Bajaj Allianz Life believes sports works as a connector for employees and can also help build a brand, so when the company launched a product that offers an umbrella cover for 36 critical illnesses, it decided to create awareness—among employees first—by announcing a “plankathon". “Teams plank before meetings; employees do it on their own, and we often start off business meetings like this," says Chandramohan Mehra, CMO, Bajaj Allianz Life. The “plankathon" which became the #36SecPlankChallenge, designed to motivate people to join the healthy living bandwagon. The challenge, which required people hold a plank for 36 seconds, went viral, and those who “planked" included Saina Nehwal, Geeta Phogat, and several corporate leaders.
Meanwhile, at Ambit Pvt. Ltd, a full-service investment bank, apart from football and box cricket tourneys, poker has emerged as a major flagship event. “During our poker training sessions last year, participants were surprised to learn that it is more of a game of probability and strategy, and not all about luck. The poker fraternity has been growing steadily at our bank," says Tulika Das, group head, human resources, Ambit. She believes that sporting events get employees from different businesses and roles to come together and chase a common goal. “From helping new employees to settle in (socially) to working out a winning strategy or just playing together—the sheer energy of these events makes sports a relevant proposition."

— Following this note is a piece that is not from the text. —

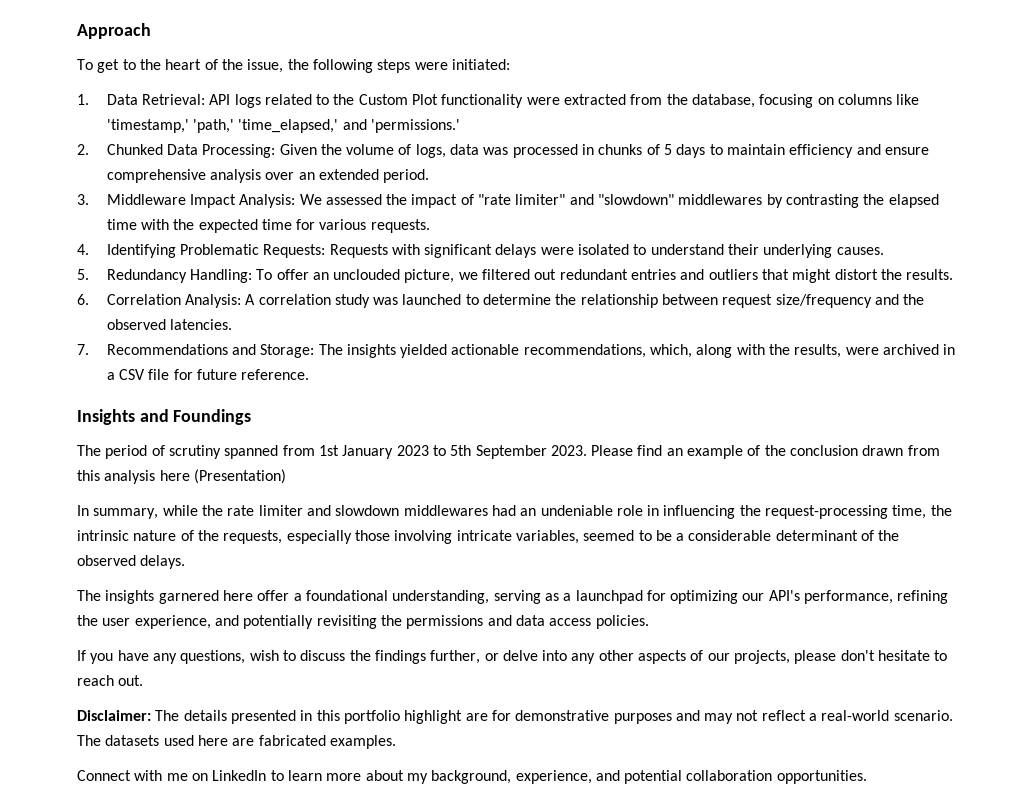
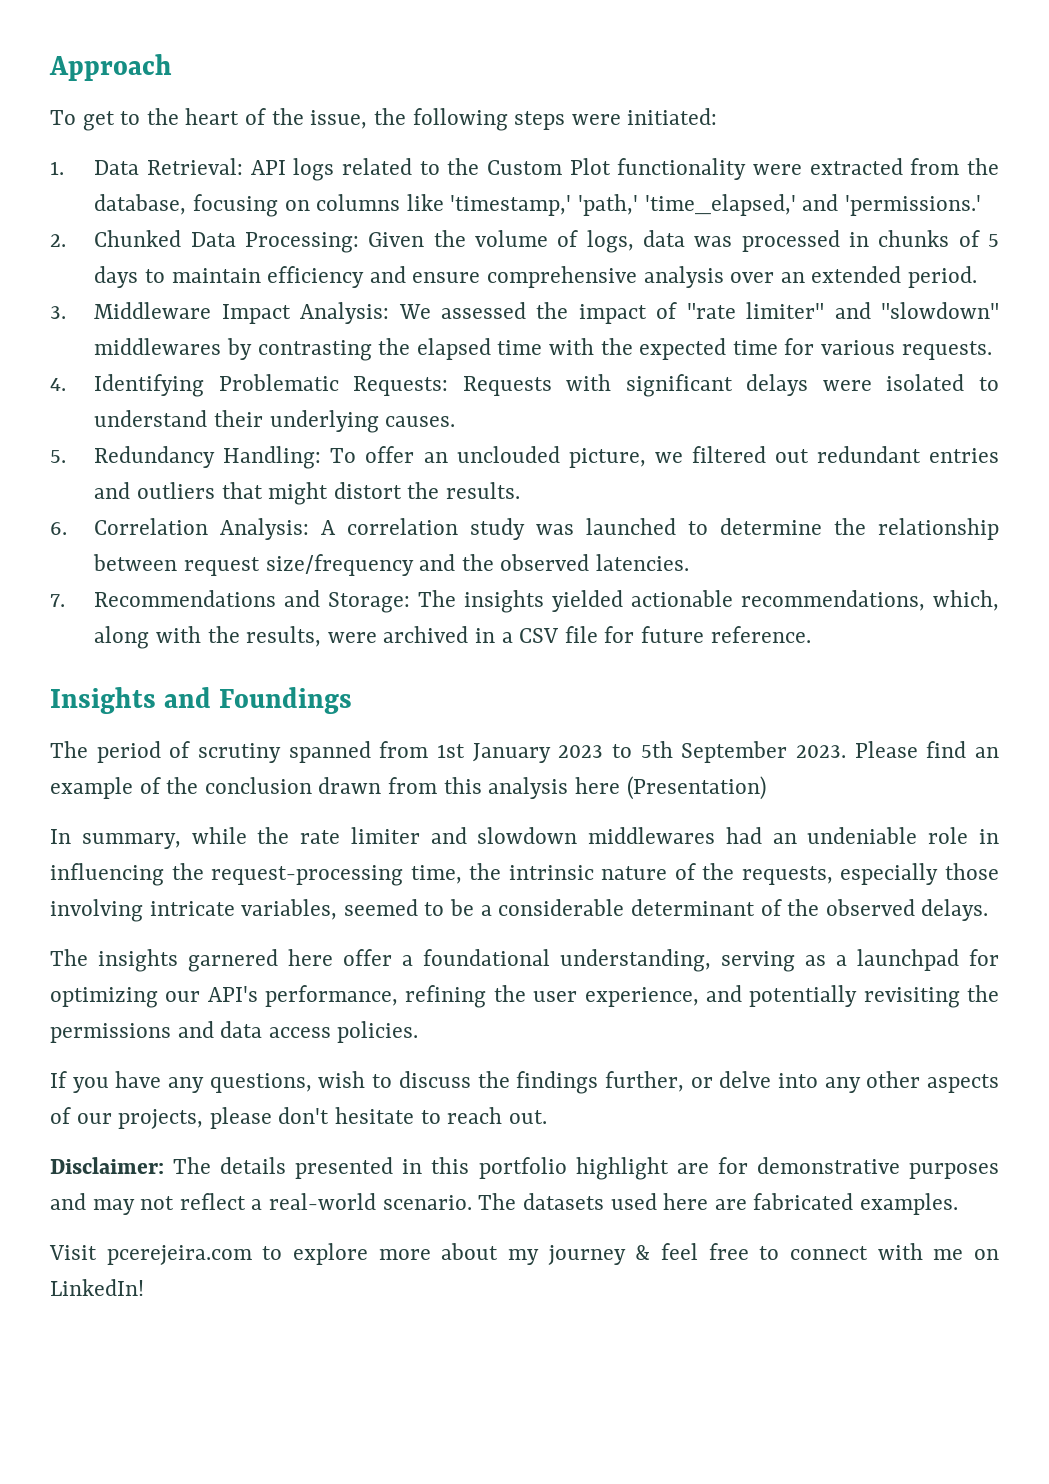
- Connect with me on LinkedIn to learn more about my background, experience, and potential collaboration opportunities.
+ Visit pcerejeira.com to explore more about my journey & feel free to connect with me on LinkedIn!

Ambit formed a sports council comprising six-seven employees, three years ago. This council executes all sporting events across the year, figuring out the prizes, awards, rolling trophies, and celebrations.
Sports: the equalizer
Raman Jauhar, managing director, sales and trading, institutional equities, Ambit Capital, participated in the cricket and poker tournaments in 2018. He believes team sports break down the traditional office hierarchy and decision-making structures, and can often even invert them. “This introduces informality in otherwise rigid reporting lines. Individual sports like poker level the playing field and allows healthy competition in otherwise non-competitive circles," he says.

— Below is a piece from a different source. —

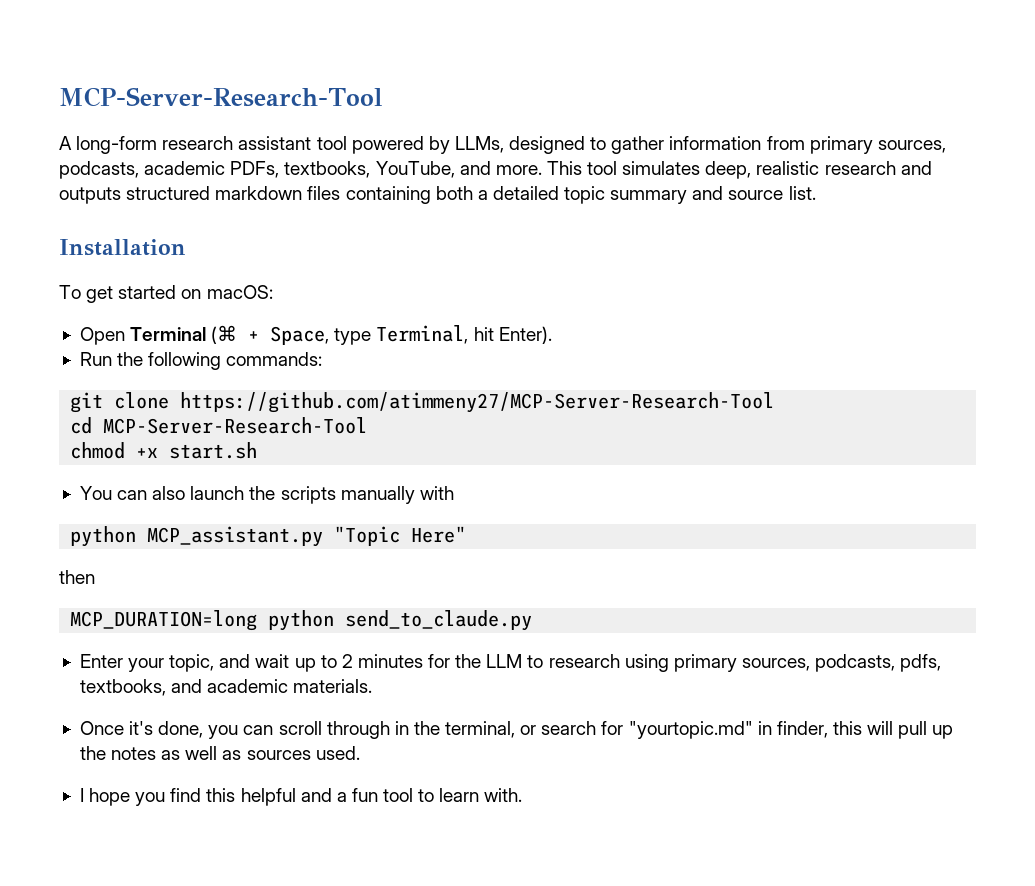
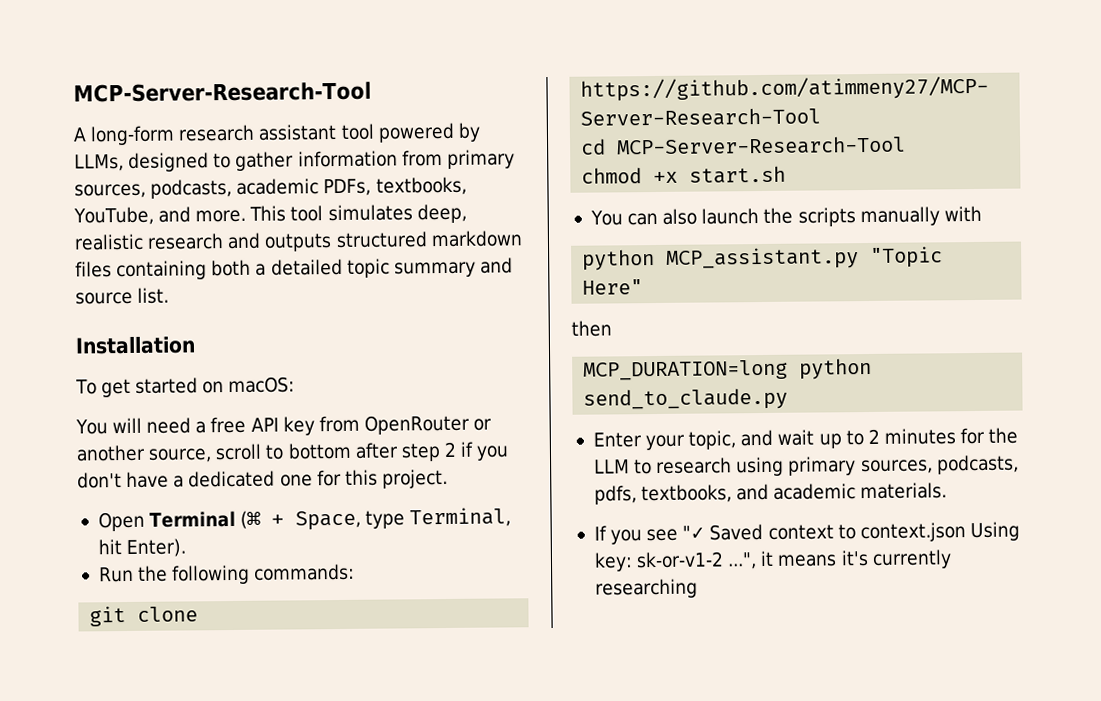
+ You will need a free API key from OpenRouter or another source, scroll to bottom after step 2 if you don't have a dedicated one for this project.
- Once it's done, you can scroll through in the terminal, or search for "yourtopic.md" in finder, this will pull up the notes as well as sources used.
- I hope you find this helpful and a fun tool to learn with.
+ If you see "✓ Saved context to context.json Using key: sk-or-v1-2 ...", it means it's currently researching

At Piramal Enterprises, various sporting events are held through the year, but the box cricket tournament is the most anticipated event of the year, since they set up an in-house sports council in 2012. “The objective was to bring employees from across offices in Mumbai together and foster a sense of camaraderie and team spirit," says Vikram Bector, president and chief human resources officer, Piramal Enterprises, which has several business verticals including healthcare, life sciences, etc. “With a championship title on the line, teams put on their thinking caps to devise strategies and gather to practice at the nets. There’s a competitive spirit, but such events let employees unwind, interact with each other, and improve inter-personal relations," adds Bector.
Jauhar echoes the view, specially when it comes to an activity like poker and what it brings to the table. “One can learn a lot about others and even themselves on a poker table. How an individual conducts themselves when winning or losing a game, shows character. Bluffing your boss takes courage, and folding an inferior hand against your teammate is a test of humility," he says.
Sporting activities help you to see colleagues in beyond their day-to-day work tasks. At Cactus Communications, a Mumbai-based communications agency with 650-plus employees, sport brings together leaders and employees, and helps hone leadership skills. “Everyone is equal on the field, and this encourages participation. People come out to play as themselves. Sporting events help bring out the inherent leadership skills in people. These events help us grow nascent leaders," says Abhishek Goel, chief executive officer and co-founder, Cactus Communications.
Organizations across India are leveraging sport in a corporate setup as it promotes camaraderie and belonging. For when people come together outside of the work environment for a common goal, they tend to get fitter mentally and physically, be much more engaged, are better able to collaborate, and be more productive.